BREAKING: Former Maricopa County Recorder Adrian Fontes Interrogated In 2020 Election Investigation

By Jordan Conradson

Arizona Attorney General Mark Brnovich has opened a formal criminal investigation into the fraudulent 2020 election and his office is now examining the suspects.

The Gateway Pundit reported that Mark Brnovich is still awaiting the router and Splunk log analysis but he is digging deeper to “hold people accountable for breaking the law”, according to Arizona Senate President Karen Fann.

The Arizona audit proved that election laws were violated and as a result, hundreds of thousands of ballots are now in question.

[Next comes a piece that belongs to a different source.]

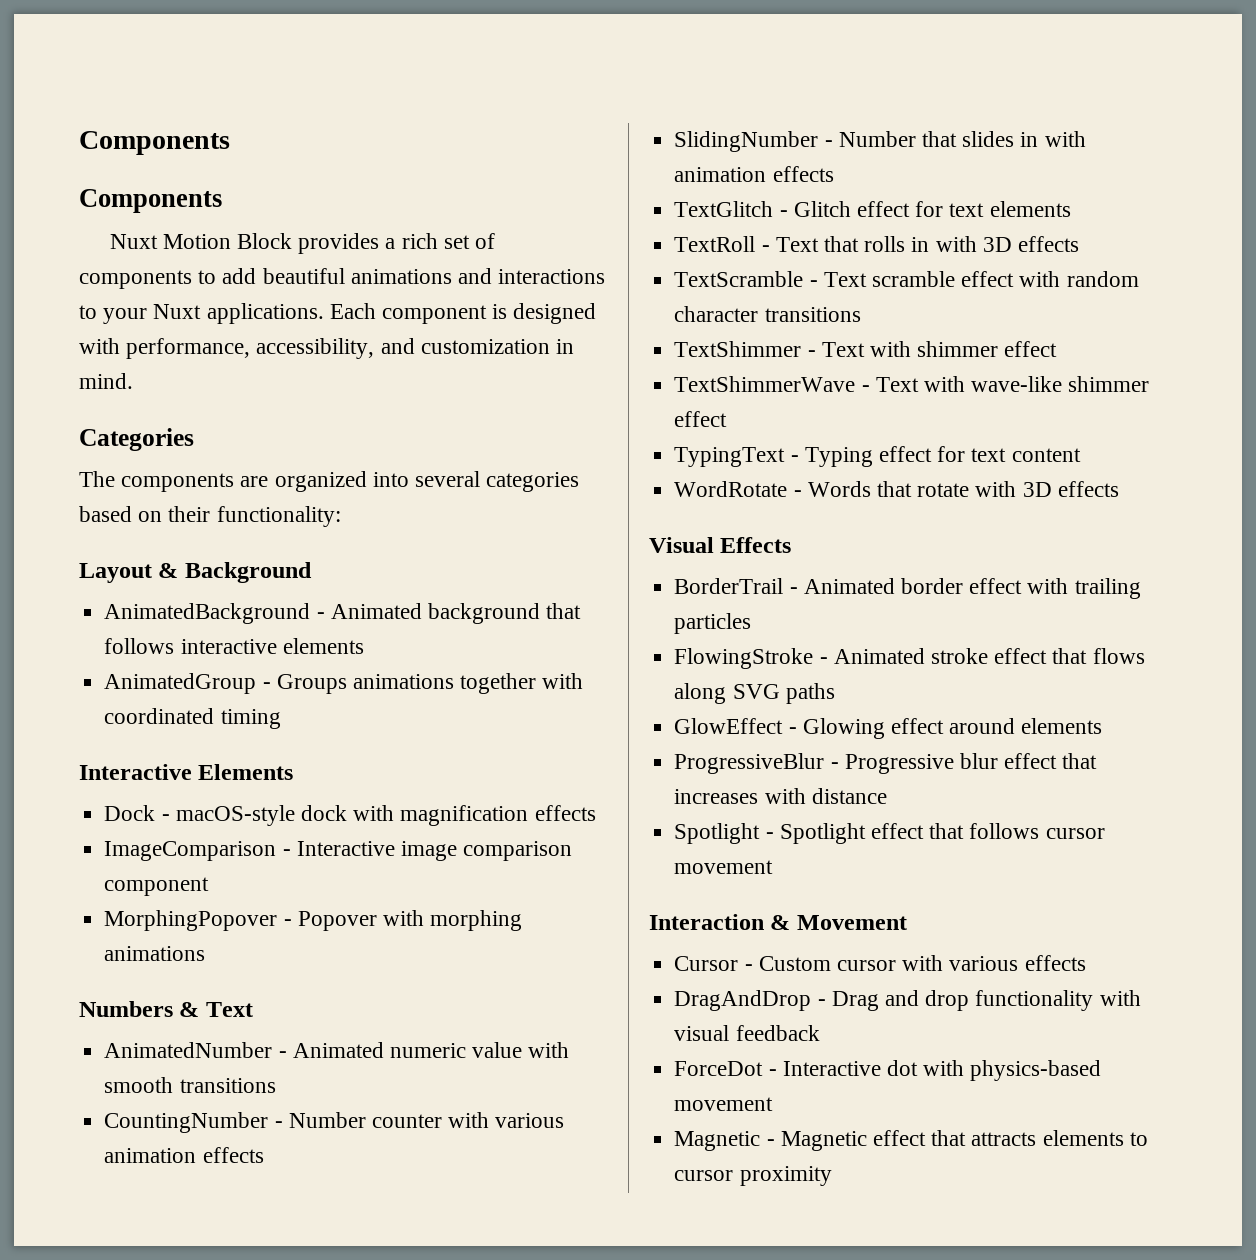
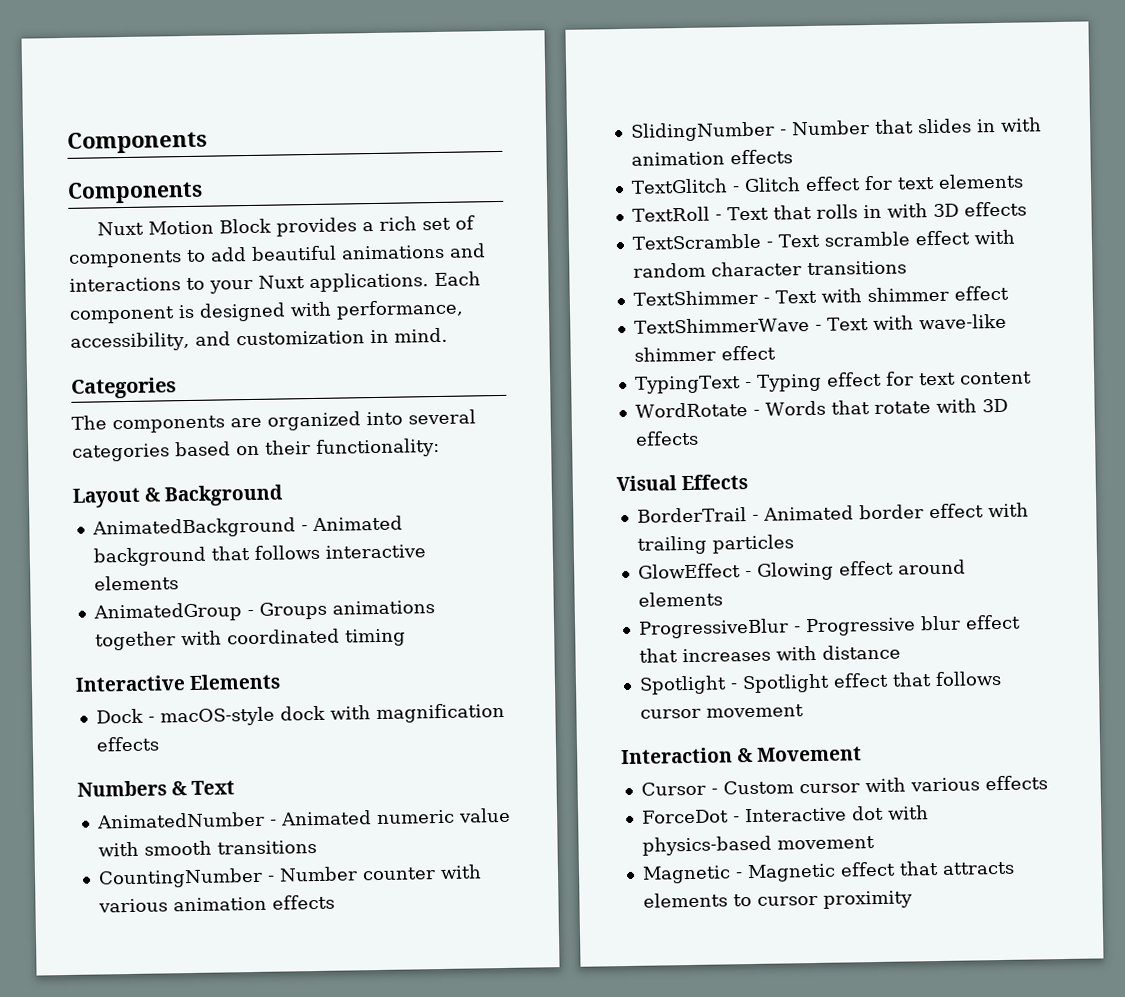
- ImageComparison - Interactive image comparison component
- MorphingPopover - Popover with morphing animations
- FlowingStroke - Animated stroke effect that flows along SVG paths
- DragAndDrop - Drag and drop functionality with visual feedback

The citizen-led canvass of Maricopa County voters revealed there were hundreds of thousands more “ghost votes and lost votes.”

The Elections Management Server was connected to the internet and election files were deleted from the Elections Management Server.

This was all in Maricopa County, alone. Joe Biden was declared the winner of Arizona by a margin of fewer than 10,500 votes.

All of these election determining discrepancies have been denied since election day, all while they threw the stolen election in our faces and declared it was the “most secure election in American history.”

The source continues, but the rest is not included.